Bancorp contends that there is no evidence that it commingled funds with Union. Bancorp did not, however, submit any evidence, such as either its or Union's accounting ledgers, to establish the absence of a such a financial relationship while Union was a going concern. In the absence of such evidence, it is difficult to determine whether any assets had been commingled or whether Bancorp used Union's assets as its own. The only evidence presented was the accounting summaries reporting the final transfer of assets from Union to Bancorp. As to Union's capitalization, Bancorp relies on the affidavit of Marvin Reynolds, who was Union's president from 1975 until August of 1978. Reynolds stated that in 1978, Union had a net worth of $4,956,00.12 Reynolds further asserted that the assets were not commingled. Bancorp also used Reynolds' affidavit to support its claim that Bancorp neither paid nor made hiring, firing or promotion decisions regarding Union employees. Finally, Bancorp claims that there is no evidence that it treated Union's assets as its own.13
The Geschkes maintain that the evidence of Bancorp's control over Union at least raises a genuine issue of material fact. The Geschkes claim that it was Bancorp, not Union, who decided to cease Union's operations. The Geschkes point to the fact that many of those present at the September 20, 1980 meeting were directors or officers of Bancorp. The Geschkes cite to the prospectus, dated September 29, 1982, provided by CNCC to Exchange International Corp. concerning the two corporations' proposed merger.14 The Geschkes also rely upon Bancorp's 1981 Form 10K Report which states that Bancorp "recognized a loss of $3,547,000 on September 30, 1980 as a result of its decision to discontinue" Union's operations. This report also classifies Union's assets and liabilities as those of Bancorp. Finally, the report stated that Union's "liquidation" was "largely completed by December 31, 1981." In addition, Bancorp placed $15,000 in Union's checking account in 1985 to cover an overdraft written on Union's checking account. Mr. Theodore Schultz testified in a 1988 deposition that this action was taken to ensure that Union would not go bankrupt, enabling Bancorp to continue to receive tax benefits based on Union's carry-over losses. The Geschkes also note that after CNCC and EIC merged, forming Bancorp, the entity set up a "litigation reserve." This reserve was originally placed only on Bancorp's books to cover the possible expenses of litigation involving any of its subsidiaries.

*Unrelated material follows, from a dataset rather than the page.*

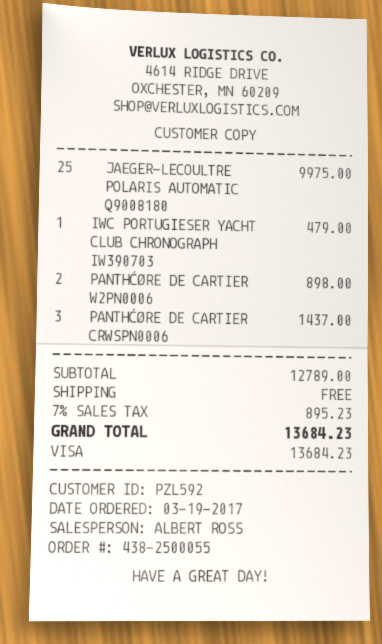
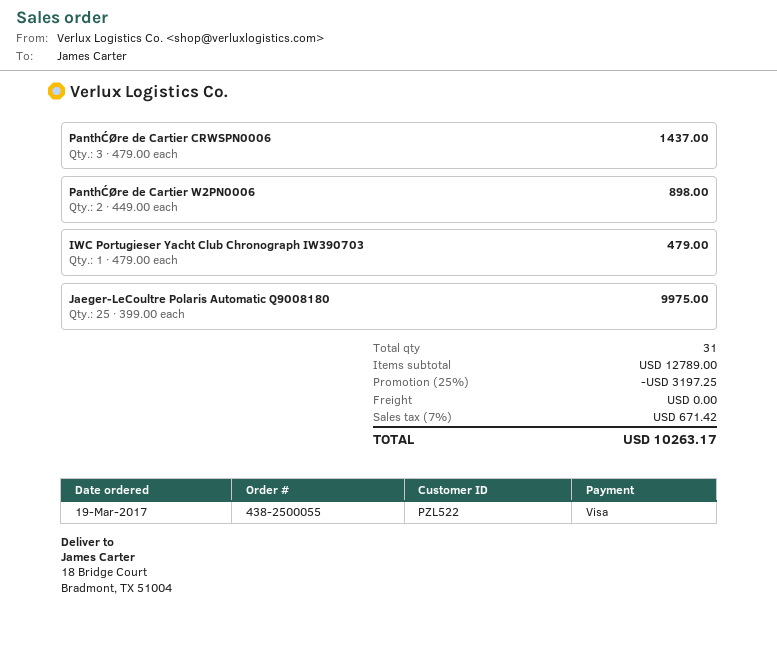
customer number: PZL592 -> PZL522
discount: none -> 25% = 3197.25
tax: 7% = 895.23 -> 7% = 671.42
total: 13684.23 -> 10263.17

The appellants also challenge Bancorp's assertion that Union controlled its own personnel decisions. In an answer to a set of interrogatories, Union stated that in 1978, Robert Schroeder, who was an employee of Central National Bank, worked at Union on special assignment. Further, Steve Kannistra, testified in a deposition that he was transferred from Central National Bank in 1976 to Union after Central Bank dissolved its real estate department. Kannistra stated that Central Bank paid his salary. Kannistra received a termination notice from the legal department of Central Bank. Evidently, he was terminated for his involvement in the loans that gave rise to the underlying lawsuit. Finally, the Geschkes cite to the deposition testimony of Dennis Kaplan, who worked for Union until 1978:
because Central National Bank,15 was going to bring new people in to [sic] Union Realty.... (Q. So why did you leave?) Central National Bank had brought in a new Chairman and new President. I didn't feel comfortable with the change in management, to get used to new executives after I had been there six years. And I anticipated, and I did not know that the other executives there that I liked would probably feel the same way and be leaving. And as it happened, after I left about a month or two later, they had also left.

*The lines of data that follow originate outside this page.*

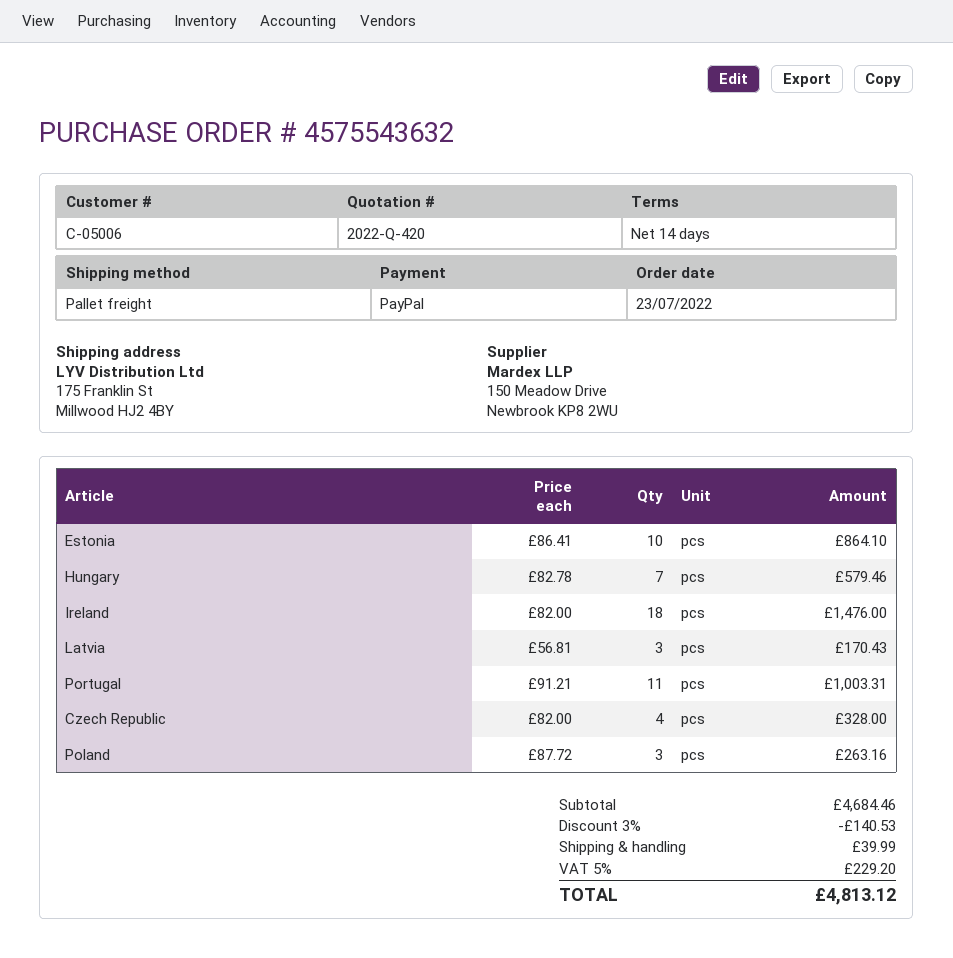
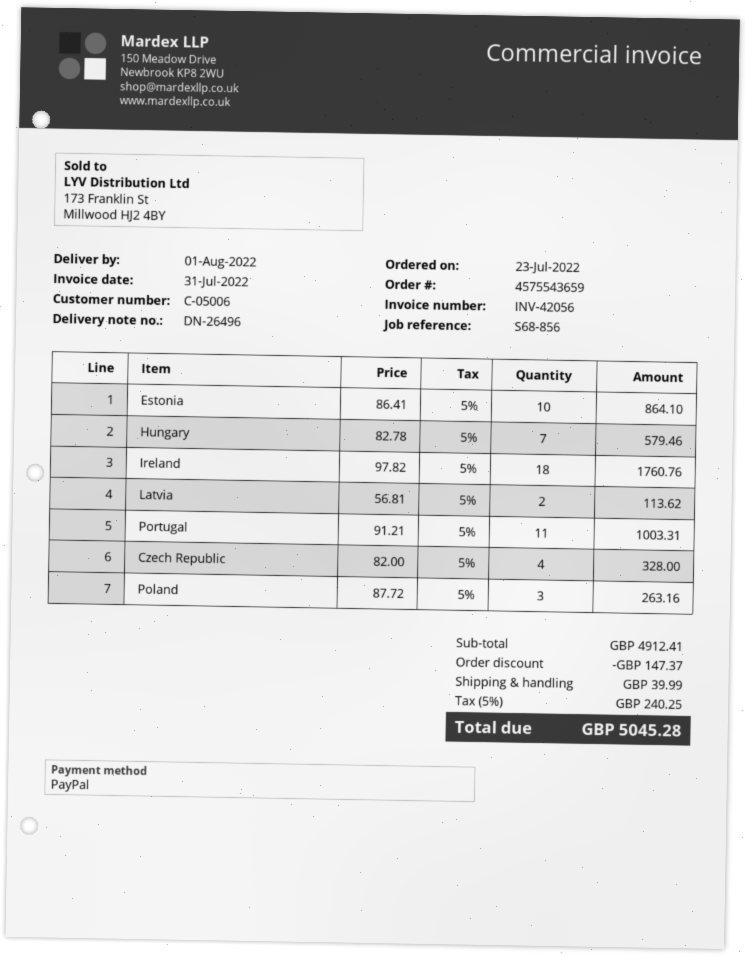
order number: 4575543632 -> 4575543659
Ireland: 18 x 82.00 = 1476.00 -> 18 x 97.82 = 1760.76
Latvia: 3 x 56.81 = 170.43 -> 2 x 56.81 = 113.62
subtotal: 4684.46 -> 4912.41
discount: 140.53 -> 147.37
tax: 5% = 229.20 -> 5% = 240.25
total: 4813.12 -> 5045.28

Finally, the Geschkes point out that Union decided to cease operation shortly after their suit was filed. They argue that this action constituted a continuation of Union's fraud, as alleged in the underlying lawsuit, and that Bancorp, its parent, decided to cease Union's operations in order to make Union judgment-proof.

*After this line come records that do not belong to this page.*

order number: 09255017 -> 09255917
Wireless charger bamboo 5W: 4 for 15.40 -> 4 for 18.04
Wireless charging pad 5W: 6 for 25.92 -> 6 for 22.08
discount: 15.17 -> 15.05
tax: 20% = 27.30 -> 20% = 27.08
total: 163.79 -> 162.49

We hold that the grant of summary judgment to Bancorp was inappropriate. The lack of evidence concerning Bancorp's relationship with Union while Union was still a going-concern is the most disturbing.16 There is little or no evidence presented as to Union's accounts which would either prove or disprove such necessary features as the commingling of assets or the observance of corporate formalities. Indeed, after the transfer of assets, which appear to be properly transferred, Union became little more than a tax write-off for Bancorp. There is no competent evidence that Union still adheres to corporate formality. Instead, the Geschkes presented evidence that such formality no longer exists. The Geschkes also presented evidence suggesting that either Bancorp or Union's sister corporation had a great deal of control over Union's executives while Union was a going concern. We lack sufficient evidence to make a determination as to Union's status before Union began winding down its operations. Following the cessation of business, Union begins to look like an alter ego of Bancorp. In short, Bancorp did not provide enough evidence to meet its burden as the party moving for summary judgment. The Geschkes, on the other hand, identify genuine issues of material fact.
A great deal of time was spent by the parties filing motions concerning discovery. Again, a somewhat detailed discussion of the proceedings surrounding the discovery motions is helpful in framing the discovery issues. "Our standard of review for the district court's decision not to allow additional pre-trial discovery is abuse of discretion." Olive Can Co., Inc. v. Martin, 906 F.2d 1147, 1152 (7th Cir. 1990).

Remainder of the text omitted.